Подскажите,  как в 1с v77 добавить возможность выбора в счете в налогах?

Там есть: 
1. Без налогов
2. НДС сверху

Надо добавить строчку:
"НДС исчисляет налоговый агент"

или может быть это как то вообще по другому делается?

Спасибо.

----------


## Fltr

> Всем приветы.
> 
> Подскажите,  как в 1с v77 добавить возможность выбора в счете в налогах?
> 
> Там есть: 
> 1. Без налогов
> 2. НДС сверху
> 
> Надо добавить строчку:
> ...


Вам нужна внешняя печатная форма, где про НДС будет написано, как вам нужно.
Типа такой: http://buh.ruboard.ru/public/957733/

----------


## spk27

других вариантов нет? только внешняя печатная форма? есть такие формы в открытом доступе?

----------


## Fltr

> других вариантов нет? только внешняя печатная форма? есть такие формы в открытом доступе?


https://cloud.mail.ru/public/3njn/24hqrYewJ
Здесь внешняя печатная форма счета, в ней можно дописать "НДС определяется налоговым агентом"
Форма предназначена для Конфигурации Бухгалтерский учет 4.5.
Нужно скопировать ее в папку ExtForms\PrnForms вашей информационной базы.

----------


## spk27

С формой понятно. Но тогда получается, что на все будет писаться  "НДС определяется налоговым агентом". А надо чтоб был выбор: "без ндс" и  "НДС определяется налоговым агентом".

----------


## Fltr

> С формой понятно. Но тогда получается, что на все будет писаться  "НДС определяется налоговым агентом". А надо чтоб был выбор: "без ндс" и  "НДС определяется налоговым агентом".


Может это подойдет?
https://cloud.mail.ru/public/22yQ/3Maj4r33p
https://www.sibeaz.ru/st_podkluch_vnesh_otchot.shtml

----------


## spk27

думалось, что можно как-то в конфигураторе дописать... в общем, решение получилось переходом на 8.3.

----------


## volosatikWes

Добрый день, такой вопрос: есть 2 фискальн.чека сегодняшним числом, один на сумму 648 грн в т.ч. НДС-108 грн и второй - на сумму 199,98 в т.ч.
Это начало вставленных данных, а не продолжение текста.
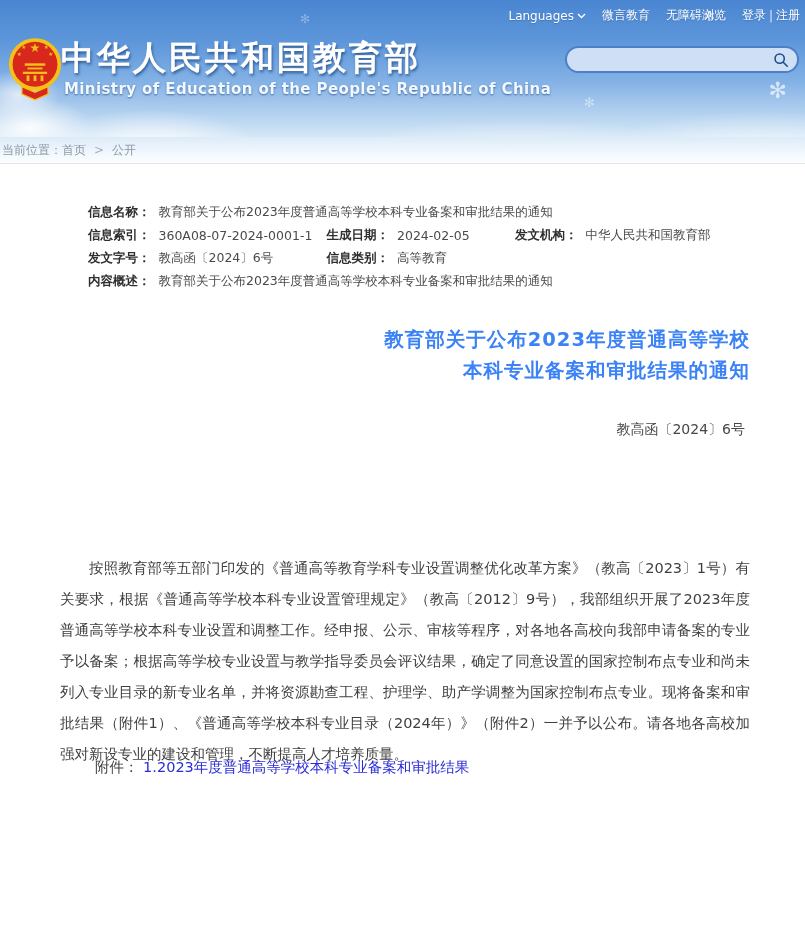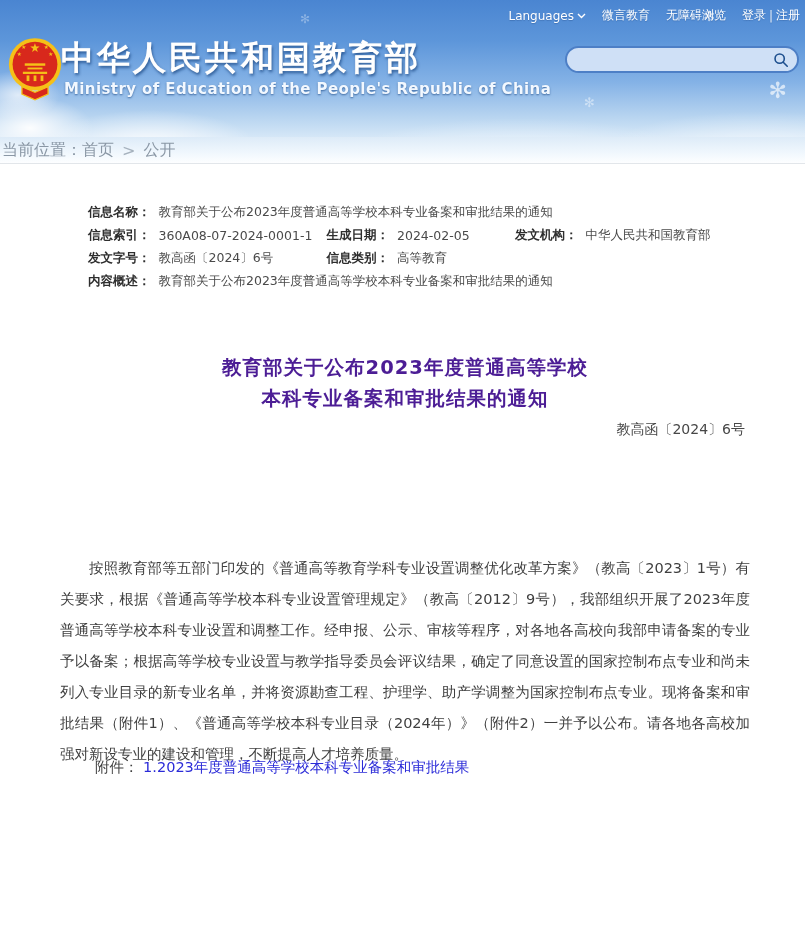--- a/index.html
+++ b/index.html
@@ -65,36 +65,36 @@
     font-size:12px; color:#2a4f85; min-width:0;
   }
   .search .mag { width:16px; height:16px; cursor:pointer; flex:none; }
 
   
   .crumbbar {
     position:absolute; left:0; top:137px; width:805px; height:27px;
     background:linear-gradient(180deg,#ddebf8 0%,#f3f9fe 70%,#fdfeff 100%);
     border-bottom:1px solid #e2e6ea;
     display:flex; align-items:center; padding-left:2px;
-    font-size:16px; color:#8a97a5;
+    font-size:12px; color:#8a97a5;
   }
   .crumbbar .crumb-link { color:#8a97a5; cursor:pointer; }
   .crumbbar .sep { margin:0 8px; color:#a5b1bd; }
 
   
   .meta { position:absolute; left:60px; top:201px; width:690px; font-size:12.5px; color:#4a4a4a; }
   .meta .row { display:flex; height:23px; align-items:center; white-space:nowrap;margin-left:28px; }
   .meta .lbl { font-weight:bold; color:#2e2e2e; margin-right:8px; }
   .meta .w155 { width:168px; }
   .meta .w120 { width:118px; }
 
   
   .doc-title {
-    position:absolute; left:60px; top:352px; width:690px; text-align:center;
-    font-size:19.5px; font-weight:bold; color:#4c1d95; line-height:31px; letter-spacing:1px;
+    position:absolute; left:60px; top:324px; width:690px; text-align:right;
+    font-size:19.5px; font-weight:bold; color:#3b82f6; line-height:31px; letter-spacing:1px;
   }
   .doc-number { position:absolute; right:60px; top:421px; font-size:14px; color:#474747; }
   .salutation {
     position:absolute; left:60px; top:476px; width:690px;
     font-size:14.5px; color:#3f3f3f; line-height:31px; text-align:justify;
   }
   .body-par {
     position:absolute; left:60px; top:553px; width:690px;
     font-size:14.5px; color:#3f3f3f; line-height:31px; text-indent:2em; text-align:justify;
   }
НДС-33,33 грн.
Понятно, что по первому чеку с налоговым кредитом пролетаем....А как со вторым?

----------


## Alekceunom

подскажите кто знает, на предприятии есть сайт кот. еще не введен в эксплуатацию, и не известно когда будет введен, мы можем отнести в НК суммы по НДС, которые уплачены за аренду сервера для сайта?

----------